今日で魔王辞める!
重苦しい空気だった。
「い、今何と?」
その部屋には二人の男がいた。一人は今声を出した禿頭で薄い目の老人。背中にはこうもりの羽に似たものが大小五つ生えていた。
もう一人はとても豪勢な椅子に座っている男。黒々とした髪は艶やかに波打ち、その髪の間からは三日月形の立派な角が二本、伸びていた。顔立ちは彫が深く、髪と同じ黒い瞳とあいまって見る者全てを惹き込む。そして何と言ってもその存在感は、他者を圧倒する。
男はわずかに眉を動かした。そんなわずかな動きでさえ、魅惑的であった。
「そんな! お考え直しください! 魔王様」
老人は一人声を荒げた。男――魔王は首を横に振って立ち上がる。魔王の前には赤黒く光る落書きのようなものが浮かんでいた。それは上級魔族だけが使う文字である。

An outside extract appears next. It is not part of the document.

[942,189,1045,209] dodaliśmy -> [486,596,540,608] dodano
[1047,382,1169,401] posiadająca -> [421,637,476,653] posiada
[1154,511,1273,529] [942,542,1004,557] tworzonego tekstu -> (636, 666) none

その文字が変化していくたびに、老人の顔が蒼白になっていく。
「お願いです魔王様。どうか今まで同様我々をお導きくだされ」
どこかへと歩き出そうとしている魔王に老人はすがる。魔王がいなくなれば、この魔界はどうなるのか。想像しただけで身が震えた。
しかし魔王は無言で足を進める。老人の抵抗など関係ないといわんばかりだ。老人も分かっていた。魔王にしてみればその程度の抵抗など無意味であると。それでも老人は魔王を引きとめようと必死だった。
「どうしてなのですか。どうして、突然」
「アベスタ」
扉の前まで来た時、魔王が初めて口を開いた。
声は低く、太く、性別種族関係なく聞きほれてしまいそうな声だった。が、老人――アベスタはビクリと魔王から素早く離れた。顔色は先ほどよりも悪い。何とも気持ち悪そうだった。
魔王はアベスタの反応に慣れているのか。気にした様子なく、言った。言ってしまった。
「あちし、勇者に惚れたのよ」
勇者の運命や如何にっ?
うーん。まだまだ押しが弱い。コメディーは本当に難しい。
アベスタが気持ち悪そうにしているのは、口調がアレだからです。良い声だと余計にダメージすごそうですし。